Yes. Saxo offers over 7,000 ETFs including the full range of UCITS-compliant funds from iShares, Vanguard, Amundi, Xtrackers, and others — the ETFs that European investors are required to use in place of US-domiciled funds like VOO or VTI under PRIIPs/KID regulations. Confirm what your specific account can access before planning around particular tickers.
What is Saxo Bank’s custody fee and how can I avoid it?
EU Classic accounts pay an annual custody fee of 0.15% of held positions (minimum €5/month) plus 25% Danish VAT, bringing the effective rate to around 0.1875% p.a. The fee can be fully waived by enrolling in Saxo’s stock lending programme, where Saxo lends out your securities to institutional borrowers and splits the revenue 50/50. Your legal ownership is unaffected throughout.

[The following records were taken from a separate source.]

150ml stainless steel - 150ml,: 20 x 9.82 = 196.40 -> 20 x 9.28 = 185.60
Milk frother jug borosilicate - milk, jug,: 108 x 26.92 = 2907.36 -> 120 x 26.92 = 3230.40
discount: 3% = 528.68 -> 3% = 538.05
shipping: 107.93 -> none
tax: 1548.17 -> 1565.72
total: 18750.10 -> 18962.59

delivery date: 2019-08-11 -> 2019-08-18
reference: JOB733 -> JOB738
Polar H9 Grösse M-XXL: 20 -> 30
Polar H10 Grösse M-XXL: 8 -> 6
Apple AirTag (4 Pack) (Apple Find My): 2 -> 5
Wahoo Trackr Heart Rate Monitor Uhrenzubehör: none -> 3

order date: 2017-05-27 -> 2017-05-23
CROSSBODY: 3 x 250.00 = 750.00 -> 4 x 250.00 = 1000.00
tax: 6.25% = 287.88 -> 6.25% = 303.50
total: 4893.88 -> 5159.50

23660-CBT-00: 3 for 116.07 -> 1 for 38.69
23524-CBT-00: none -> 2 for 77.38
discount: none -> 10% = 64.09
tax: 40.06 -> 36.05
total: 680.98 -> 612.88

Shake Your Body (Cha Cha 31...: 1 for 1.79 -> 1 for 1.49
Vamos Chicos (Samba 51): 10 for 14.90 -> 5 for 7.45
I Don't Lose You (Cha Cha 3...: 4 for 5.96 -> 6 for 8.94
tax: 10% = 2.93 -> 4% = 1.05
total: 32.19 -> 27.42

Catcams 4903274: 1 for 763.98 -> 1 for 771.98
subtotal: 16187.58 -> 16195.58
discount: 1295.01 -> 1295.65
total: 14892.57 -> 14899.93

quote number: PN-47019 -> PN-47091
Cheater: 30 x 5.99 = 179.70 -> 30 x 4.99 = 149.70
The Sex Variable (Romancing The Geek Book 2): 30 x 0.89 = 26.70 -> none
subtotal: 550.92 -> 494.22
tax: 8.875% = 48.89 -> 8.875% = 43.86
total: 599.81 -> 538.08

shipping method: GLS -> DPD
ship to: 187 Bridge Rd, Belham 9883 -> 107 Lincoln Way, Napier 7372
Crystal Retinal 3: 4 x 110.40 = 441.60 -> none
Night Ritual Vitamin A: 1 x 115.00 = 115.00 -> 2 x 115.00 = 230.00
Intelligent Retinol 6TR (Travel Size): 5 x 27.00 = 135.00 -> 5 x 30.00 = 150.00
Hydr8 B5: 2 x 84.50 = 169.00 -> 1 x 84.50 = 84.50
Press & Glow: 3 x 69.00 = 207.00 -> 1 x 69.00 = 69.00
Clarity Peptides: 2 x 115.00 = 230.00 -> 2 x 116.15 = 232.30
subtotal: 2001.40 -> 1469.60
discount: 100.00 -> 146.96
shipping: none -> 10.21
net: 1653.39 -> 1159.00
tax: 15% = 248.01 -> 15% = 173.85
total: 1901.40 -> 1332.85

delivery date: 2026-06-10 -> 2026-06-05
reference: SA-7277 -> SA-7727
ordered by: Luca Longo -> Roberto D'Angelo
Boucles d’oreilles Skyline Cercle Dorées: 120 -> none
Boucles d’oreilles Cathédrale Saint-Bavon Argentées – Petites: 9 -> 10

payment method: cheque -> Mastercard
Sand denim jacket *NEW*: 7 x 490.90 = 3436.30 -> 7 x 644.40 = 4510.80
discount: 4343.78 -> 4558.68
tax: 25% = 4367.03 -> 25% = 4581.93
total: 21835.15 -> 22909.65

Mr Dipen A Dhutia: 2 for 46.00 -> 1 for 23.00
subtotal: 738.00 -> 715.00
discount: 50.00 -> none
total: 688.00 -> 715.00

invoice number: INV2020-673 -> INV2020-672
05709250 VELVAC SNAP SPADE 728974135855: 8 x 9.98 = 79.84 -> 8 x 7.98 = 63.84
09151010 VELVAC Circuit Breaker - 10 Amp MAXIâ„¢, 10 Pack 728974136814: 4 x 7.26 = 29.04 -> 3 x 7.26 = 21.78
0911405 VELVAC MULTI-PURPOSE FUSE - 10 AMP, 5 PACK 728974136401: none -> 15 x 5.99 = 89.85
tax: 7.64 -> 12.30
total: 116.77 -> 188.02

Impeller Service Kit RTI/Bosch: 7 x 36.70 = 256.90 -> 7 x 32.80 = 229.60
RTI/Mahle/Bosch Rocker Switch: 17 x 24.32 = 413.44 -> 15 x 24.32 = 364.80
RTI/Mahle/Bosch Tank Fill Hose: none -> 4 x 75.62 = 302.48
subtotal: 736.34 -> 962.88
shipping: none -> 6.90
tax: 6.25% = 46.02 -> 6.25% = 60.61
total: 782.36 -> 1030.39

Swiss clients pay no custody fee — it was removed by Saxo Switzerland in February 2025.
Does Saxo Bank have an inactivity fee?
Saxo Bank does not currently charge a formal inactivity fee on most accounts — no platform fee, no account maintenance fee, and no penalty for not trading for extended periods. Some older sources reference a historical inactivity charge. Always verify on Saxo’s current official fee schedule for your specific country, as policies can vary by entity and are periodically updated.
What research tools does Saxo Bank offer?
Saxo provides one of the strongest research suites among retail brokers available to European investors. This includes Autochartist (natively integrated into SaxoTraderGO, filterable by pattern type, asset class, timeframe from 15 minutes to daily, and probability bands up to 70%+), macro research and quarterly outlooks from the Saxo Strategy Team, Reuters news feeds, and trading signals — all included with every account at no extra cost.
Can I reach Platinum or VIP tier without the minimum balance?
Yes. Saxo operates a loyalty points programme alongside the asset-threshold route. Points accumulate based on trading volume: 120,000 points qualifies for Platinum tier, and 500,000 qualifies for VIP. Active traders with portfolios below the $200,000 or $1,000,000 thresholds can still access lower fee tiers through trading volume rather than account size. For passive long-term investors with limited trading activity, the points route is generally not a realistic path.
QuantRoutine provides educational content only. Nothing on this page is an offer, solicitation, or recommendation to buy or sell any security or to open an account with any specific broker. Investments can lose value, and past performance does not guarantee future results. You are responsible for your own investment, tax, and legal decisions. Always review each broker’s current terms, fees, and eligibility on their official website before opening or funding an account.